:: EXTRACTED INFORMATION ::
=== Section Start ===

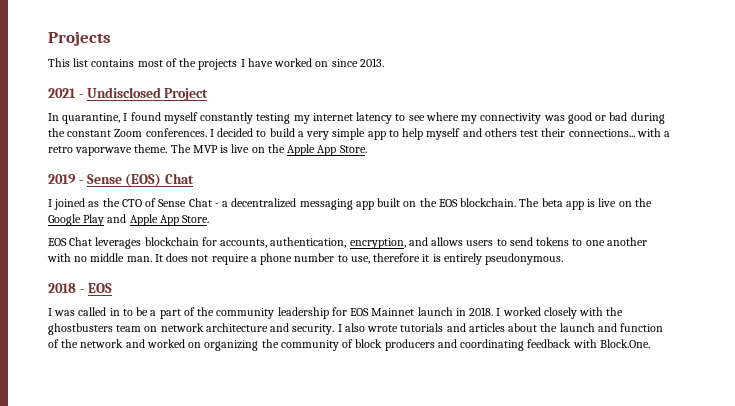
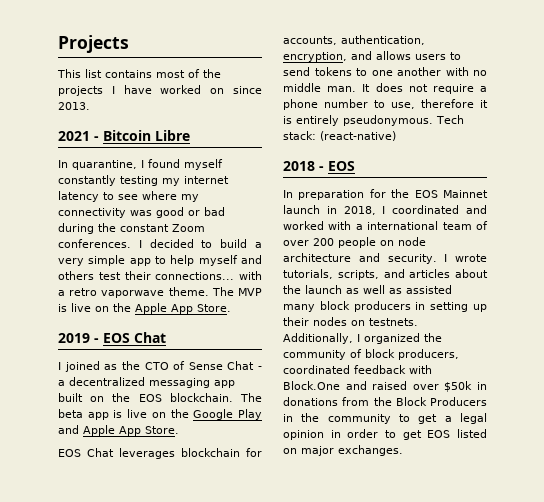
[86,87,209,101] Undisclosed Project -> [103,130,190,141] Bitcoin Libre
[86,173,162,187] Sense (EOS) -> [103,333,130,343] EOS
(564, 259) none -> [436,115,464,124] [283,131,396,141] Tech stack: (react-native)
[48,307,624,319] [48,323,204,335] I was called in to be a part of the community leadership for EOS Mainnet launch in 2018. I worked closely with the ghostbusters team on network -> [283,189,488,200] [283,205,487,215] [283,221,488,230] [283,237,426,248] In preparation for the EOS Mainnet launch in 2018, I coordinated and worked with a international team of over 200 people on node
[344,323,444,332] also wrote tutorials -> [455,254,487,262] [283,269,379,280] wrote tutorials, scripts,
[597,323,664,332] [48,339,650,351] and function of the network and worked on organizing the community of block producers and coordinating feedback with Block.One. -> [346,285,452,294] [283,301,487,312] [283,317,418,326] [283,333,442,344] [283,349,459,360] [283,365,432,374] [283,381,487,392] [283,397,487,406] [283,413,487,424] [283,429,487,440] [283,445,403,456] as well as assisted many block producers in setting up their nodes on testnets. Additionally, I organized the community of block producers, coordinated feedback with Block.One and raised over $50k in donations from the Block Producers in the community to get a legal opinion in order to get EOS listed on major exchanges.

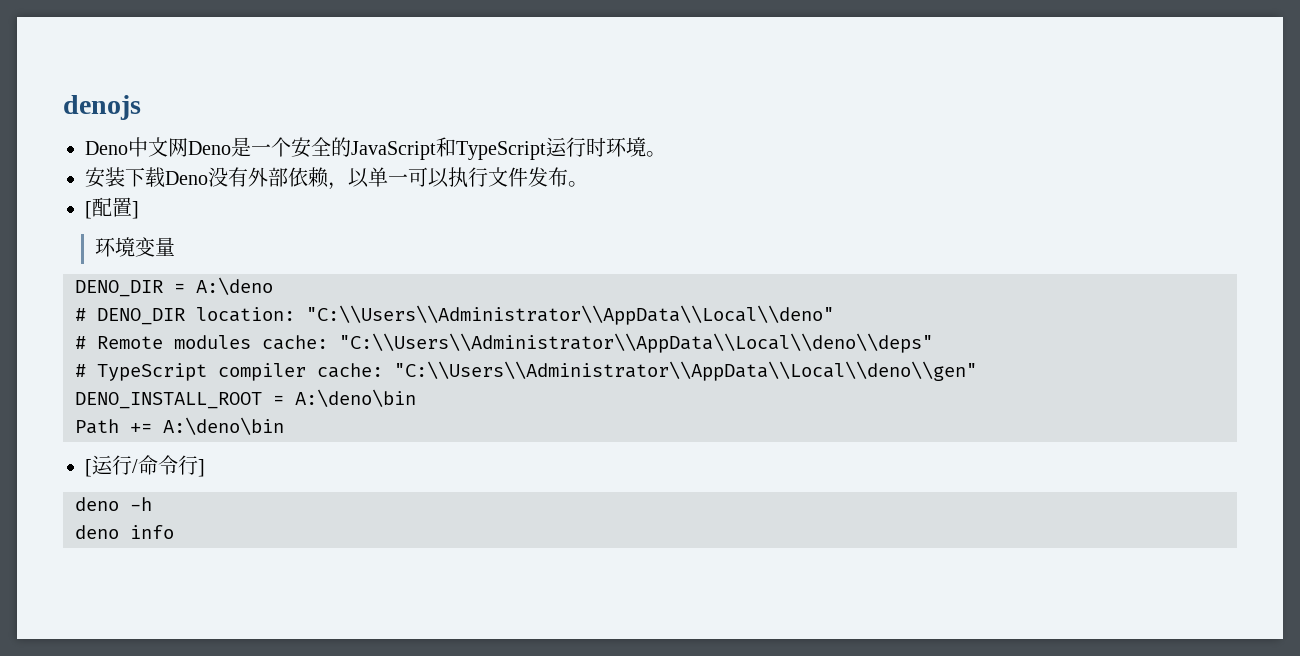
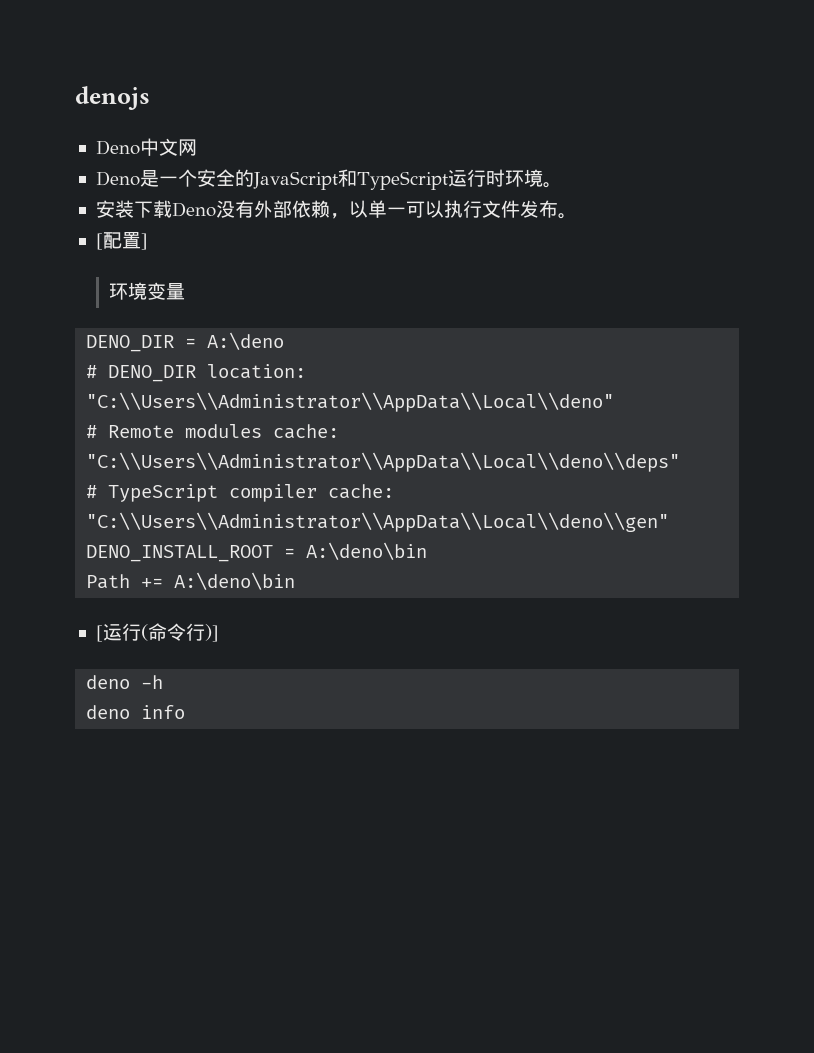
(188, 147) none -> (197, 147) //
[132,455,205,477] /命令行] -> [140,623,219,642] (命令行)]

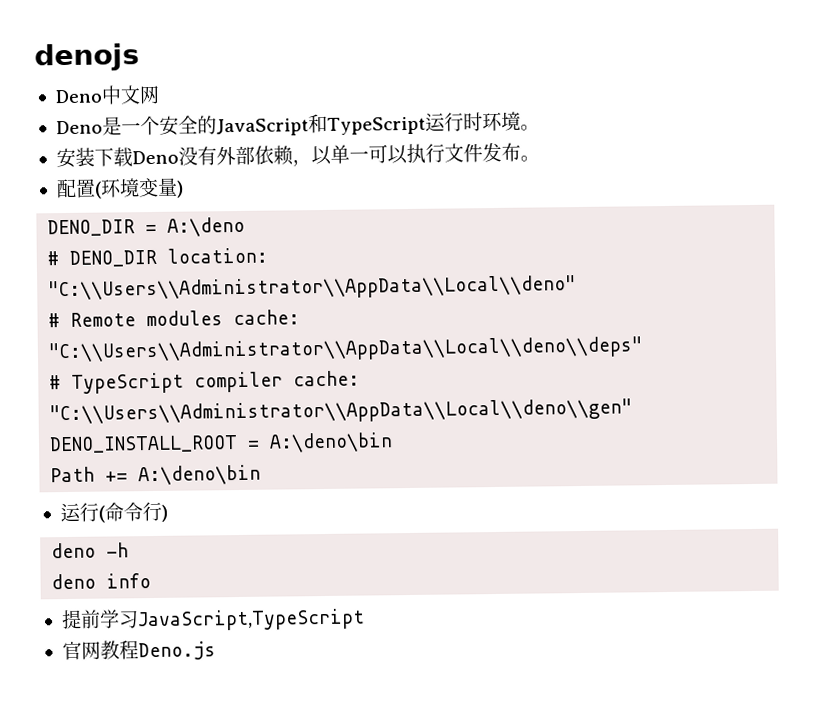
[95,232,148,250] [配置] // -> [55,178,102,199] 配置(
(186, 291) none -> [175,180,184,198] )
[95,625,103,642] [ -> (262, 475) none
[204,624,219,642] )] -> [160,504,168,522] )
(186, 712) none -> [60,608,365,632] [61,640,216,661] // 提前学习JavaScript,TypeScript // 官网教程Deno.js

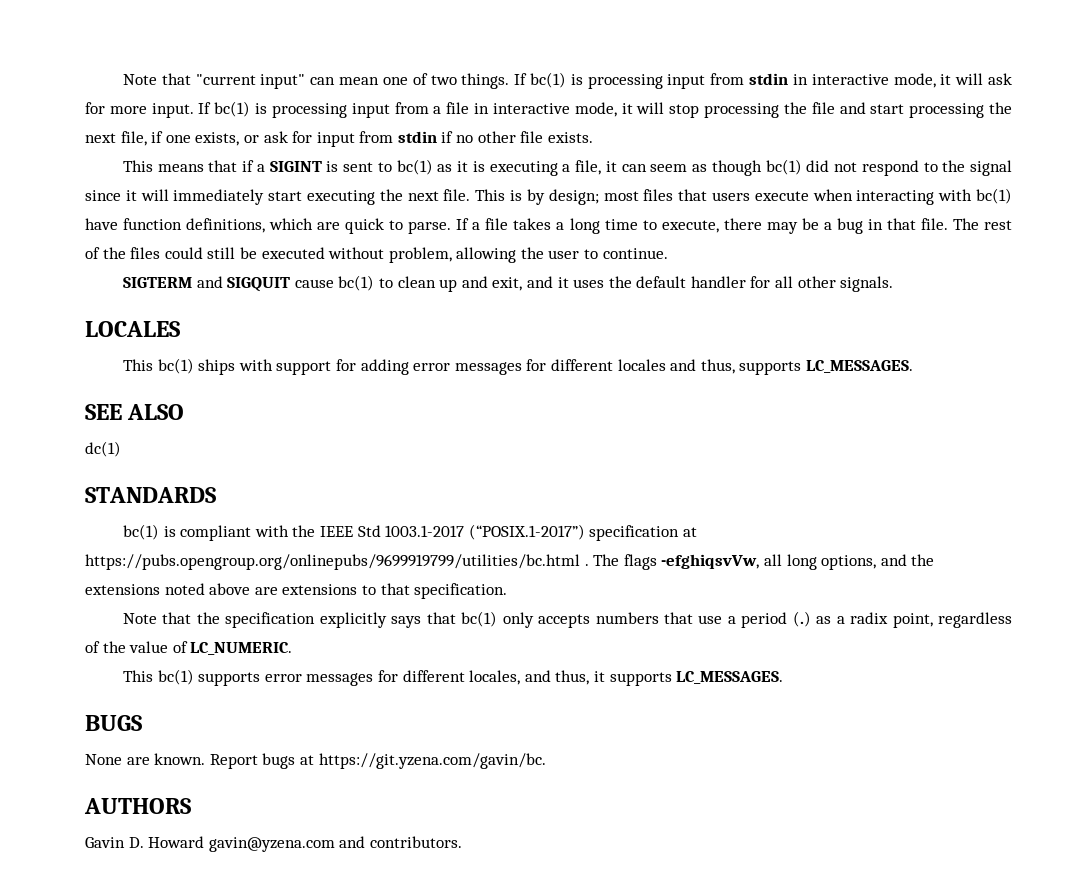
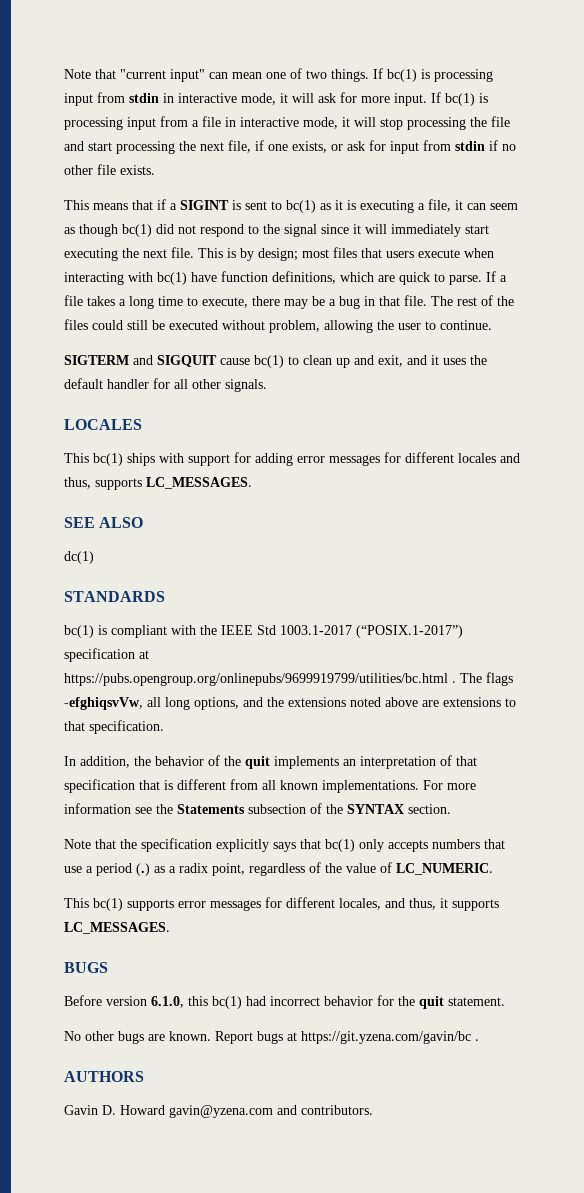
(508, 591) none -> [64,755,477,769] [64,779,476,793] [64,803,451,814] // In addition, the behavior of the quit implements an interpretation of that specification that is different from all known implementations. For more information see the Statements subsection of the SYNTAX section.
[85,754,122,765] // None -> [64,995,505,1009] [64,1031,144,1044] // Before version 6.1.0, this bc(1) had incorrect behavior for the quit statement. // No other bugs
[318,753,546,769] https://git.yzena.com/gavin/bc. -> [301,1031,479,1044] https://git.yzena.com/gavin/bc .

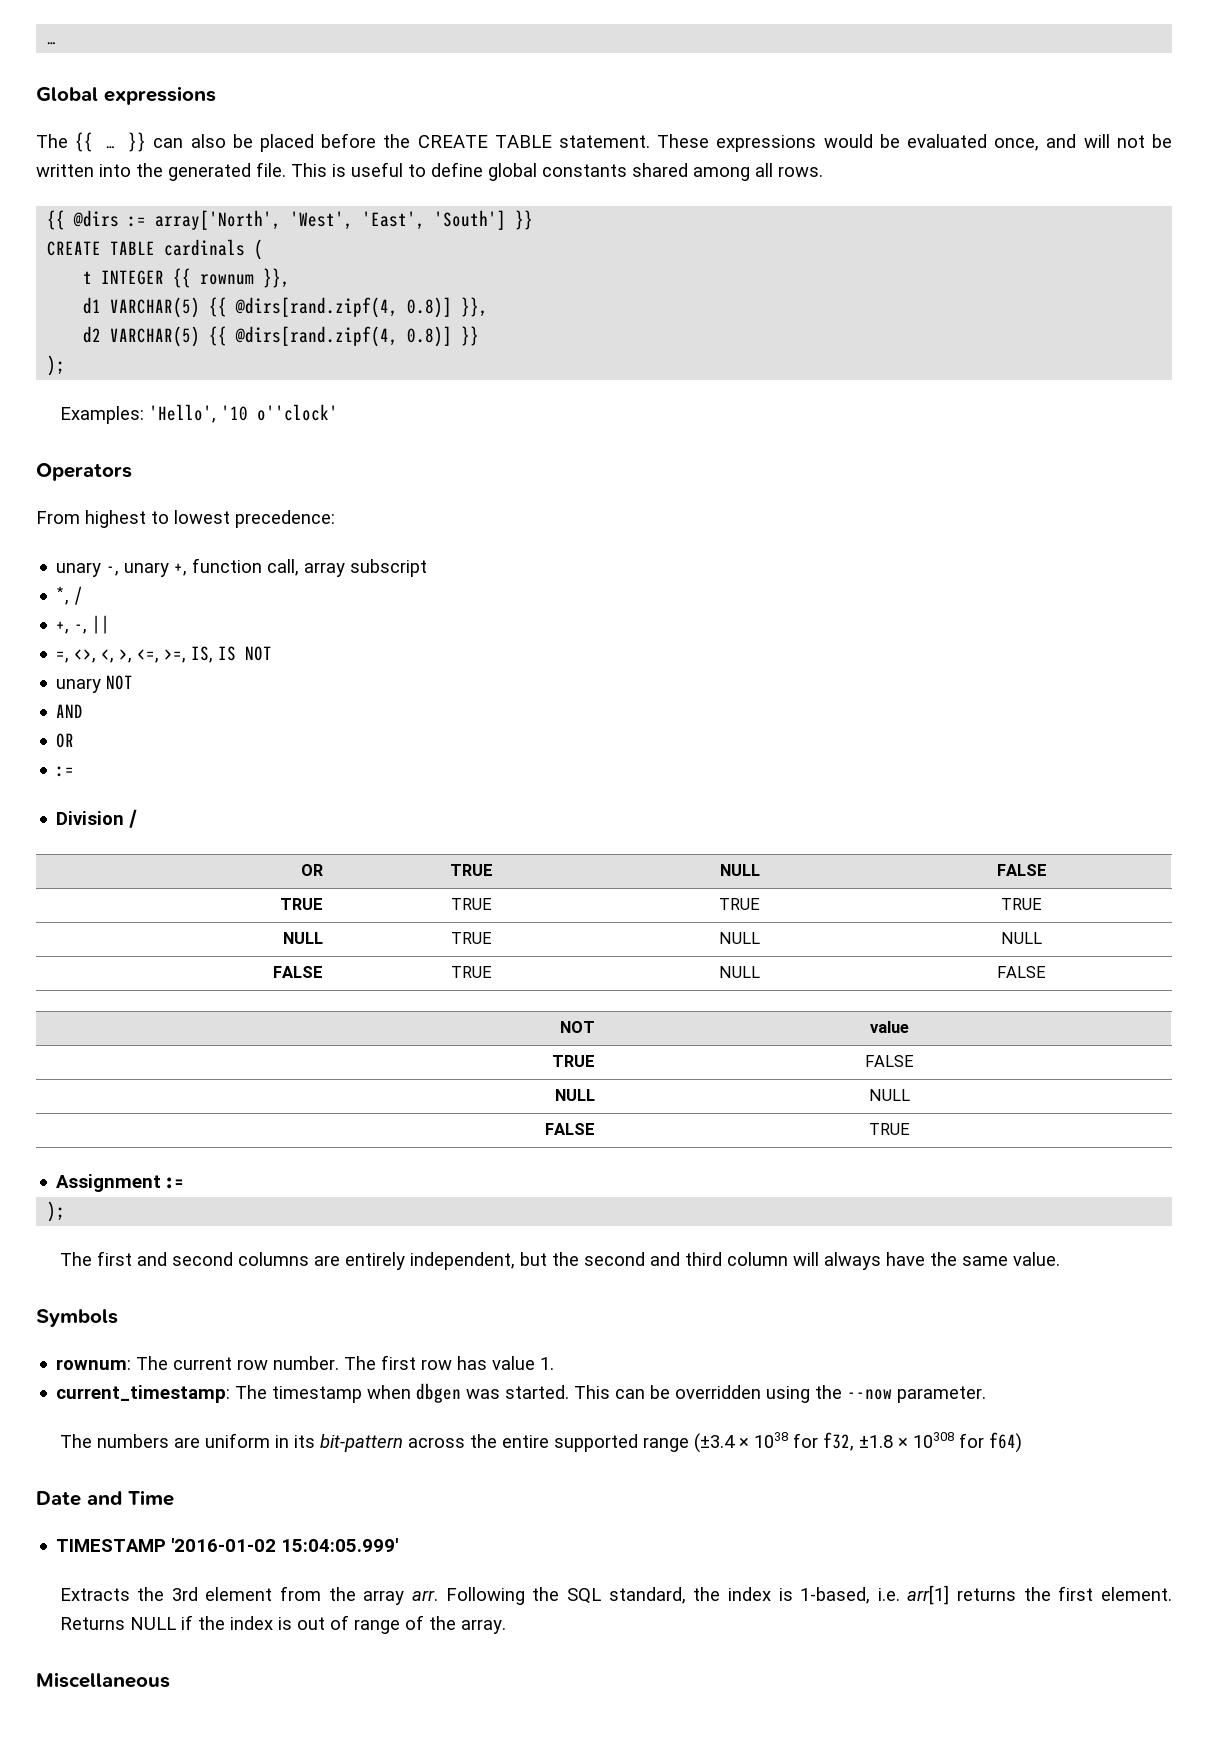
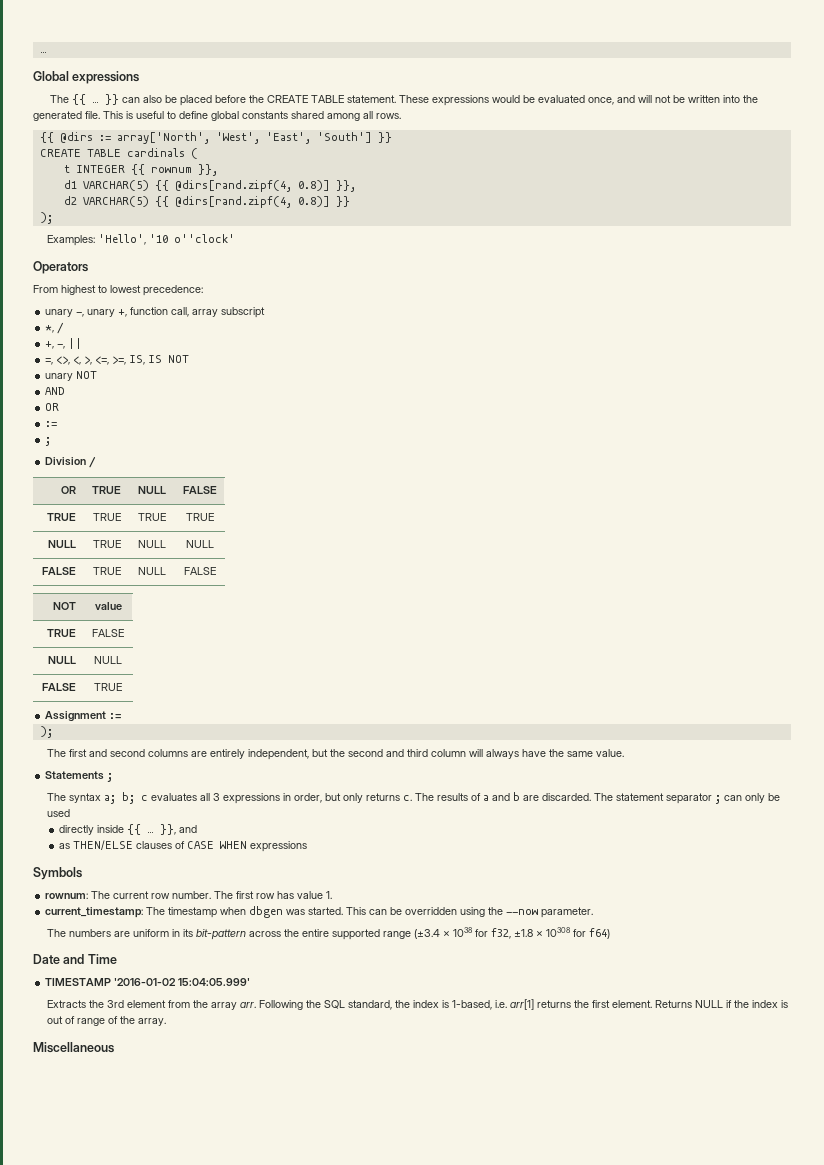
(75, 771) none -> [45,437,52,446] // ;
(1060, 1259) none -> [45,771,114,782] [46,792,780,804] [46,809,70,817] [58,824,197,835] [58,840,307,852] // Statements ; // The syntax a; b; c evaluates all 3 expressions in order, but only returns c. The results of a and b are discarded. The statement separator ; can only be used // directly inside {{ … }}, and // as THEN/ELSE clauses of CASE WHEN expressions

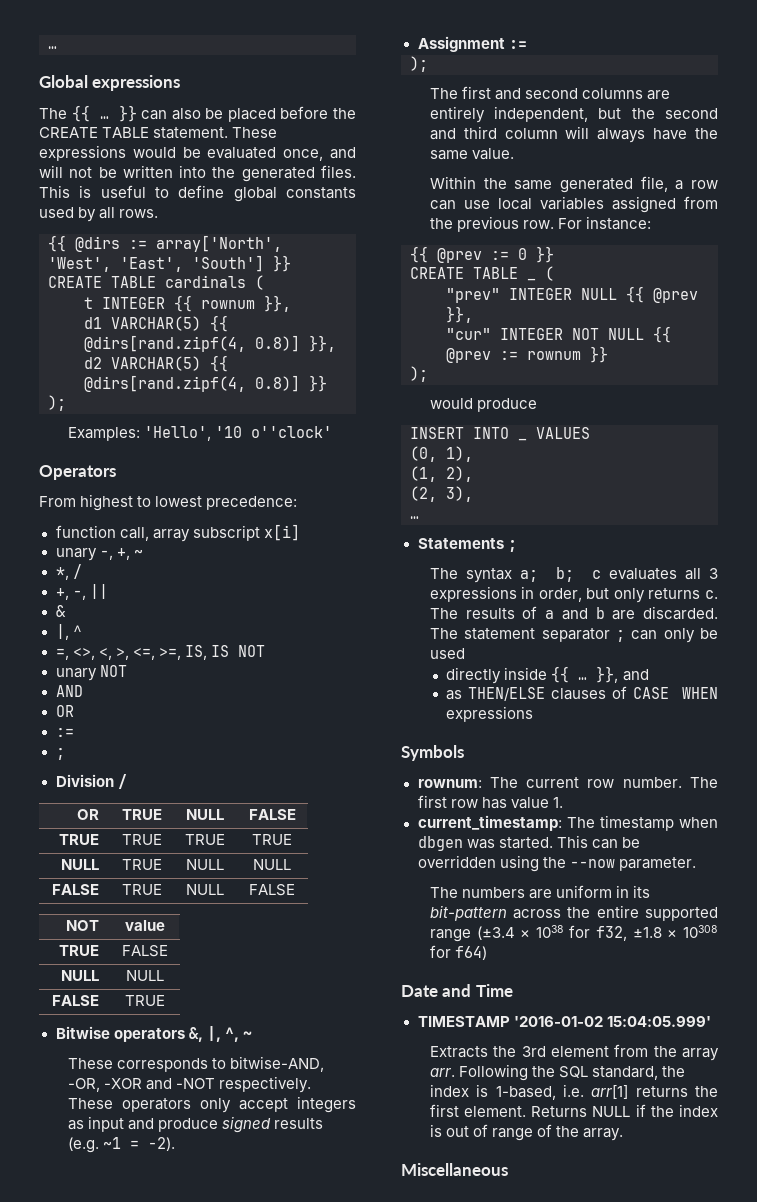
[85,111,100,119] file. -> [320,165,356,178] files.
[291,111,360,121] shared among -> [39,207,97,222] used by
[45,309,128,317] unary -, unary +, -> (298, 503) none
(266, 312) none -> [263,524,300,541] [55,548,143,561] x[i] // unary -, +, ~
(83, 343) none -> [55,605,66,617] [55,624,82,640] // & // |, ^
(122, 687) none -> [55,1026,252,1042] [67,1056,325,1072] [67,1076,312,1093] [67,1096,356,1113] [67,1116,324,1133] [67,1137,175,1153] // Bitwise operators &, |, ^, ~ // These corresponds to bitwise-AND, -OR, -XOR and -NOT respectively. These operators only accept integers as input and produce signed results (e.g. ~1 = -2).
(624, 753) none -> [429,176,718,193] [429,196,718,213] [429,216,652,232] [410,246,554,263] [410,266,554,281] [446,286,698,303] [446,306,473,323] [446,326,671,343] [446,346,608,363] [410,366,428,382] [429,398,537,412] [410,427,590,441] [410,446,473,462] [410,466,473,482] [410,486,473,502] [410,516,419,519] // Within the same generated file, a row can use local variables assigned from the previous row. For instance: // {{ @prev := 0 }} // CREATE TABLE _ ( // "prev" INTEGER NULL {{ @prev }}, // "cur" INTEGER NOT NULL {{ @prev := rownum }} // ); // would produce // INSERT INTO _ VALUES // (0, 1), // (1, 2), // (2, 3), // …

=== Section End ===

:: WORK INSTRUCTIONS ::
Start at the line containing "[291,111,360,121] shared among" and copy each line through the last one in the records, exactly and with nothing added.

:: TASK RESULT ::
[291,111,360,121] shared among -> [39,207,97,222] used by
[45,309,128,317] unary -, unary +, -> (298, 503) none
(266, 312) none -> [263,524,300,541] [55,548,143,561] x[i] // unary -, +, ~
(83, 343) none -> [55,605,66,617] [55,624,82,640] // & // |, ^
(122, 687) none -> [55,1026,252,1042] [67,1056,325,1072] [67,1076,312,1093] [67,1096,356,1113] [67,1116,324,1133] [67,1137,175,1153] // Bitwise operators &, |, ^, ~ // These corresponds to bitwise-AND, -OR, -XOR and -NOT respectively. These operators only accept integers as input and produce signed results (e.g. ~1 = -2).
(624, 753) none -> [429,176,718,193] [429,196,718,213] [429,216,652,232] [410,246,554,263] [410,266,554,281] [446,286,698,303] [446,306,473,323] [446,326,671,343] [446,346,608,363] [410,366,428,382] [429,398,537,412] [410,427,590,441] [410,446,473,462] [410,466,473,482] [410,486,473,502] [410,516,419,519] // Within the same generated file, a row can use local variables assigned from the previous row. For instance: // {{ @prev := 0 }} // CREATE TABLE _ ( // "prev" INTEGER NULL {{ @prev }}, // "cur" INTEGER NOT NULL {{ @prev := rownum }} // ); // would produce // INSERT INTO _ VALUES // (0, 1), // (1, 2), // (2, 3), // …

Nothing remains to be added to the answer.